Power generators can provide temporary or remote electric power. However, these power generators can also be hazardous to human and animal health when used in a confined space. For example, power generators can emit toxic engine exhaust that contains carbon monoxide, a colorless, odorless gas that can kill a person or animal in mere minutes. Accordingly, power generators never should be used inside confined areas, like homes, garages, crawl spaces, sheds, or similar areas, even when fans, open doors, or open windows are used for ventilation. Instead, power generators must be located outdoors at a proper distance from doors, windows, and vents that could allow carbon monoxide to come indoors.
Even when these power generators are used outside, it is still important to know whether they are emitting poisonous gas. It is also important to know if the voltage of the generator is within a safe range. Additionally, the owner and/or manufacturer of the power generator also needs to know how long the engine has been operated, when the equipment is due for repair/maintenance service, and whether the equipment is still under warranty.

SUMMARY

One aspect of the present disclosure includes a “smart monitoring and control system” system. For example, the system can be used to monitor and/or control a power generation device. The system can include a non-transitory memory storing computer-executable instructions; and a processor configured to facilitate execution of the computer-executable instructions to at least: receive a first wireless signal comprising information related to a parameter of operation of a power generator device from the power generator device; modify control information for an operation of the power generator device based on the information related to the parameter of operation of the power generator device; and transmit a second wireless signal comprising the control information for the operation of the power generator device to the power generator device.
Another aspect of the present disclosure includes method for monitoring and/or controlling a power generation device. The method can be performed and/or executed by a system that includes a non-transitory memory and a processor.
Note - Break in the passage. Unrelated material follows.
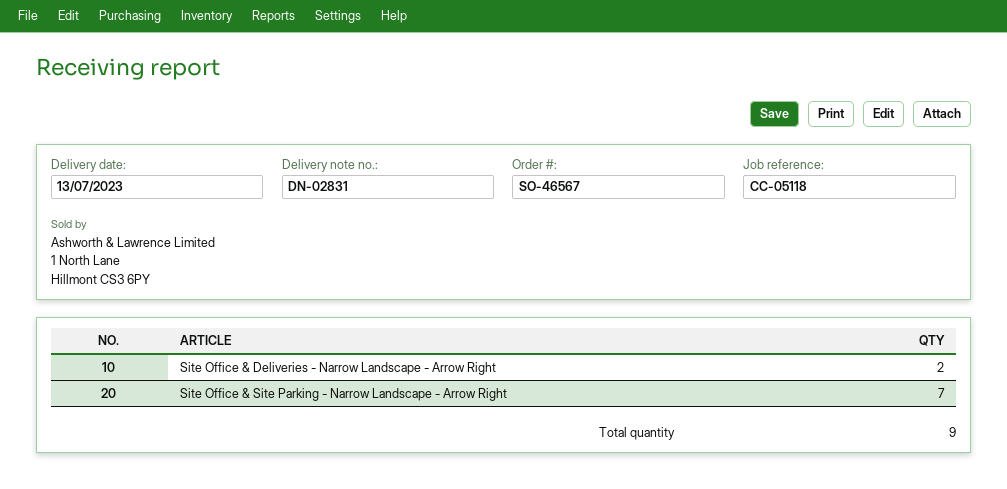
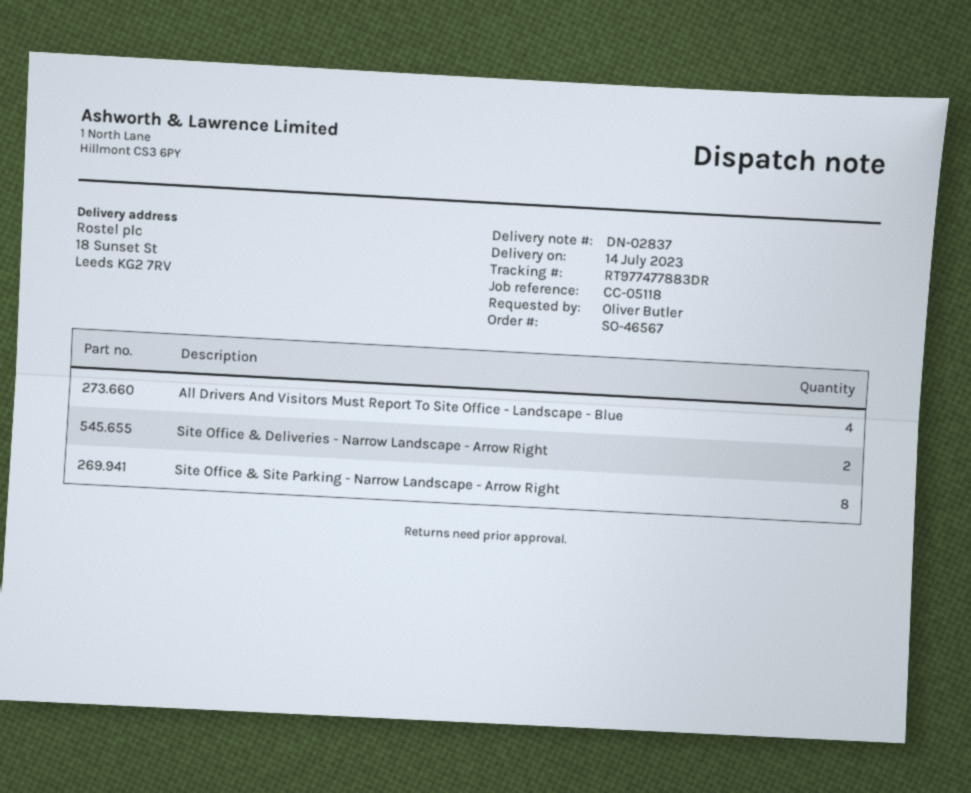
delivery note number: DN-02831 -> DN-02837
delivery date: 2023-07-13 -> 2023-07-14
Site Office & Site Parking - Narrow Landscape - Arrow Right: 7 -> 8
All Drivers And Visitors Must Report To Site Office - Landscape - Blue: none -> 4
Upon execution, the method can include: detecting a parameter of operation of a power generator device; transmitting a first wireless signal comprising information related to the parameter of operation of the power generator device; receiving a second wireless signal comprising control information for an operation of the power generator device to the power generator device based on the parameter of operation of the power generator device; and modifying, by the system, the operation of the power generator device based on the control information.
A further aspect of the present disclosure includes a non-transitory computer-readable storage medium storing computer-executable instructions that, when executed by a computing device comprising a processor, cause the computing device to perform operations. For example, the operations can facilitate monitoring and/or controlling a power generation device. The operations can include: receiving a first wireless signal comprising information related to a parameter of operation of a power generator device from the power generator device; modifying control information for an operation of the power generator device based on the information related to the parameter of operation of the power generator device; and transmitting a second wireless signal comprising the control information for the operation of the power generator device to the power generator device.
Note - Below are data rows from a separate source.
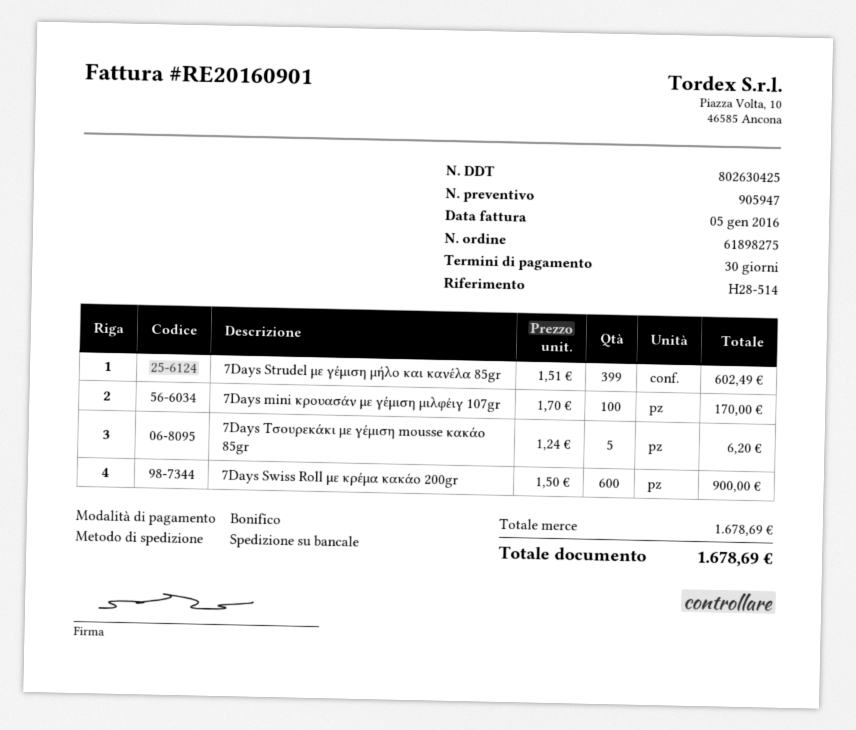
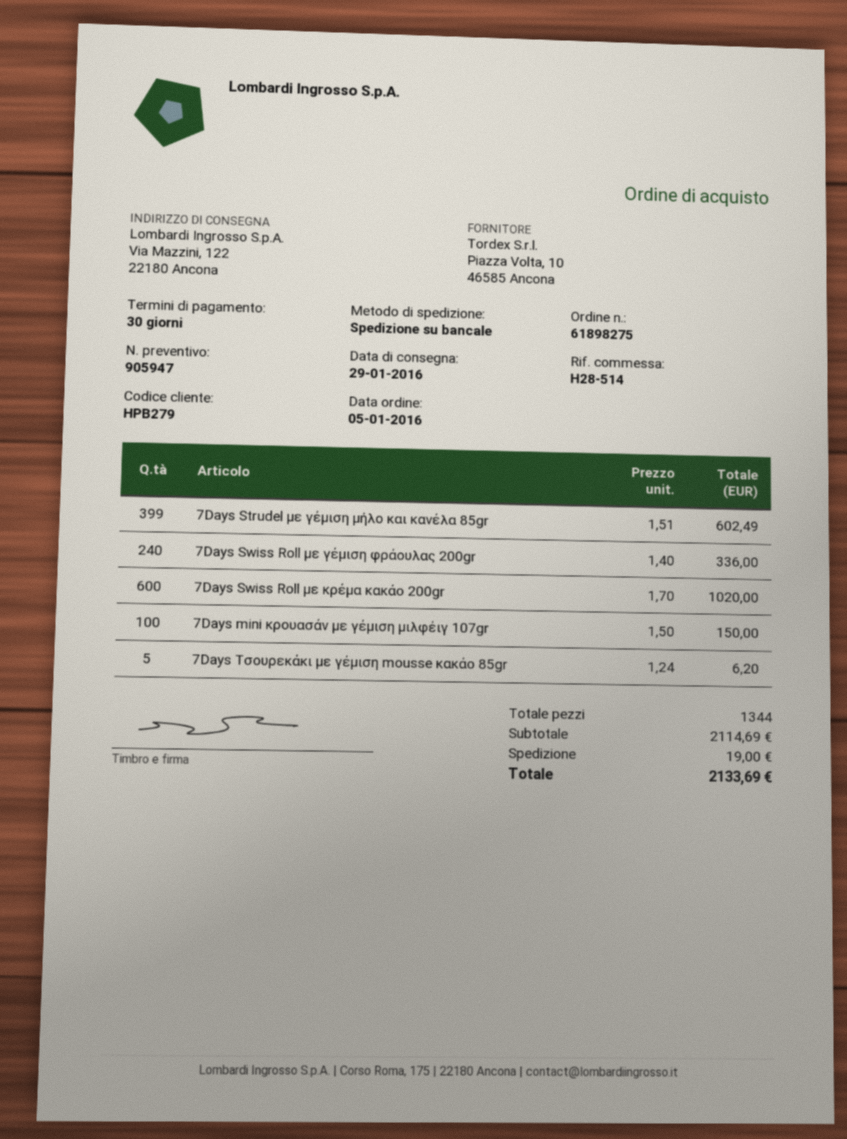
7Days mini κρουασάν με γέμιση μιλφέιγ 107gr: 100 x 1.70 = 170.00 -> 100 x 1.50 = 150.00
7Days Swiss Roll με κρέμα κακάο 200gr: 600 x 1.50 = 900.00 -> 600 x 1.70 = 1020.00
7Days Swiss Roll με γέμιση φράουλας 200gr: none -> 240 x 1.40 = 336.00
subtotal: 1678.69 -> 2114.69
shipping: none -> 19.00
total: 1678.69 -> 2133.69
BRIEF DESCRIPTION OF THE DRAWINGS

The foregoing and other features and advantages of the present disclosure will become apparent to one skilled in the art to which the present disclosure relates upon consideration of the following description of the disclosure with reference to the accompanying drawings, wherein like reference numerals refer to like parts unless described otherwise throughout the drawings and in which:

FIG. 1 is a block diagram illustrating an example of a “smart monitoring and control” system that can facilitate bi-directional communication between a control device of a power generator and a computing device in accordance with an aspect of the present disclosure;

FIGS. 2 and 3 are example block diagrams illustrating the control device of FIG. 1;

FIG. 4 is block diagram illustrating an example configuration of the system of FIG. 1;

FIG. 5 shows example graphical user interfaces of the system of FIG. 1 as shown on the remote device;

FIG. 6 is an example state machine diagram for the control device of FIG. 1; and

FIG. 7 is a process flow diagram of a method for monitoring and controlling a power generator device in accordance with another aspect of the present disclosure.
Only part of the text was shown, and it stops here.